** Opening Record excerpts block **

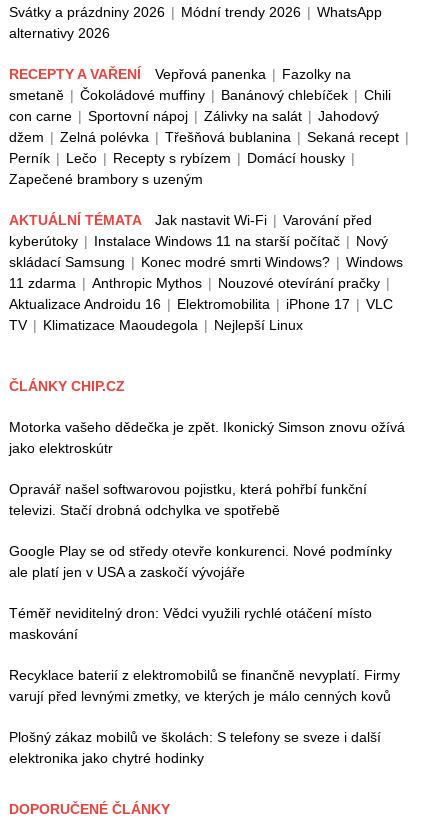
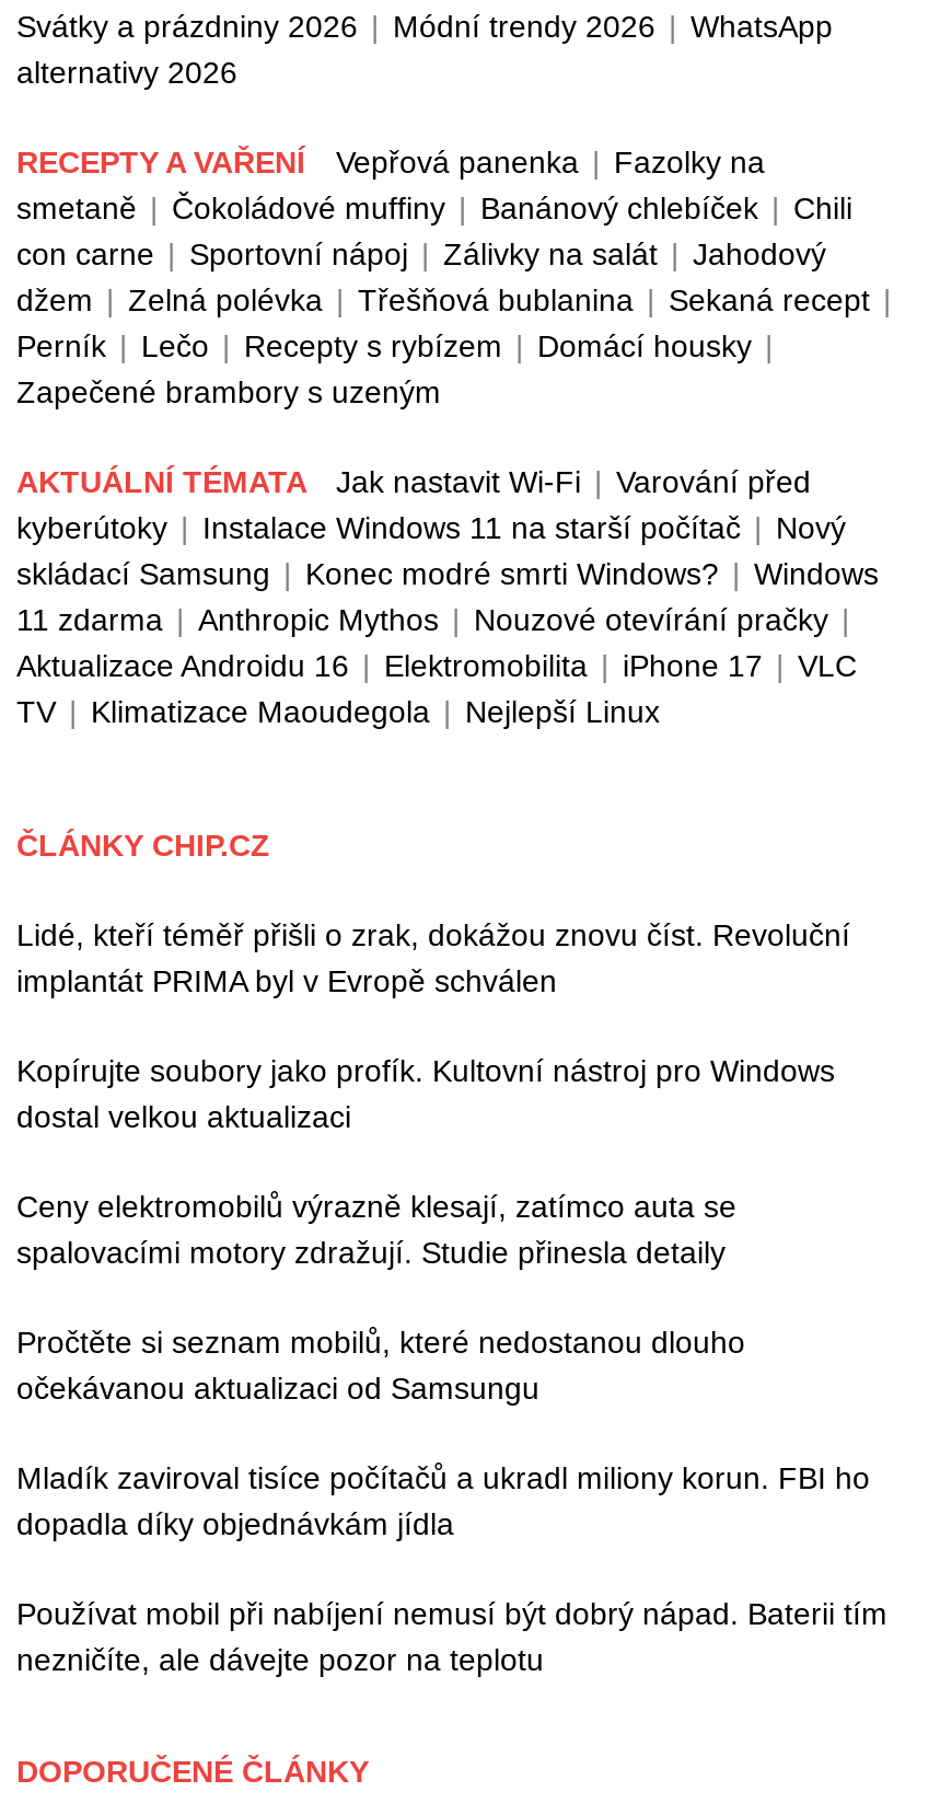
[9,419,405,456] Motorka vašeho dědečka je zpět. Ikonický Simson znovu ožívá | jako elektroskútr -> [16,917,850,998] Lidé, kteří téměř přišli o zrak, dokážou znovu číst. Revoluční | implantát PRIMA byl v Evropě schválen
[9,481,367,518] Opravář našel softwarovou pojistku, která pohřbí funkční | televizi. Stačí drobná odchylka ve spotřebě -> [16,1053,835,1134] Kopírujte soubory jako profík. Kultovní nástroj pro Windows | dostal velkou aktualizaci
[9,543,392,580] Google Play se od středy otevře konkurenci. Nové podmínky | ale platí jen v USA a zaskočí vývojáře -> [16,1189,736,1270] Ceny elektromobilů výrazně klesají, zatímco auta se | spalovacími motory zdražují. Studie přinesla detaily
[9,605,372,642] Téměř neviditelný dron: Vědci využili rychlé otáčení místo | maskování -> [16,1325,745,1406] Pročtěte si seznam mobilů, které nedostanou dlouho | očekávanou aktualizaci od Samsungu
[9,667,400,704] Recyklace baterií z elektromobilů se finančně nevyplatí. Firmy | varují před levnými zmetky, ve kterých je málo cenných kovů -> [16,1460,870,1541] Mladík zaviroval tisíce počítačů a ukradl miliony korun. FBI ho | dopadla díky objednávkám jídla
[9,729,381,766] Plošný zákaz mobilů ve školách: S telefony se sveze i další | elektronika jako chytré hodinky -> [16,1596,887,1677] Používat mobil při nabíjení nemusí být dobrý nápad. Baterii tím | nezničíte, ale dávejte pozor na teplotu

** Closing Record excerpts block **

Work task –
Pictures included in the data should be dropped; everything else must be repeated exactly.

Answer to the problem –
[9,419,405,456] Motorka vašeho dědečka je zpět. Ikonický Simson znovu ožívá | jako elektroskútr -> [16,917,850,998] Lidé, kteří téměř přišli o zrak, dokážou znovu číst. Revoluční | implantát PRIMA byl v Evropě schválen
[9,481,367,518] Opravář našel softwarovou pojistku, která pohřbí funkční | televizi. Stačí drobná odchylka ve spotřebě -> [16,1053,835,1134] Kopírujte soubory jako profík. Kultovní nástroj pro Windows | dostal velkou aktualizaci
[9,543,392,580] Google Play se od středy otevře konkurenci. Nové podmínky | ale platí jen v USA a zaskočí vývojáře -> [16,1189,736,1270] Ceny elektromobilů výrazně klesají, zatímco auta se | spalovacími motory zdražují. Studie přinesla detaily
[9,605,372,642] Téměř neviditelný dron: Vědci využili rychlé otáčení místo | maskování -> [16,1325,745,1406] Pročtěte si seznam mobilů, které nedostanou dlouho | očekávanou aktualizaci od Samsungu
[9,667,400,704] Recyklace baterií z elektromobilů se finančně nevyplatí. Firmy | varují před levnými zmetky, ve kterých je málo cenných kovů -> [16,1460,870,1541] Mladík zaviroval tisíce počítačů a ukradl miliony korun. FBI ho | dopadla díky objednávkám jídla
[9,729,381,766] Plošný zákaz mobilů ve školách: S telefony se sveze i další | elektronika jako chytré hodinky -> [16,1596,887,1677] Používat mobil při nabíjení nemusí být dobrý nápad. Baterii tím | nezničíte, ale dávejte pozor na teplotu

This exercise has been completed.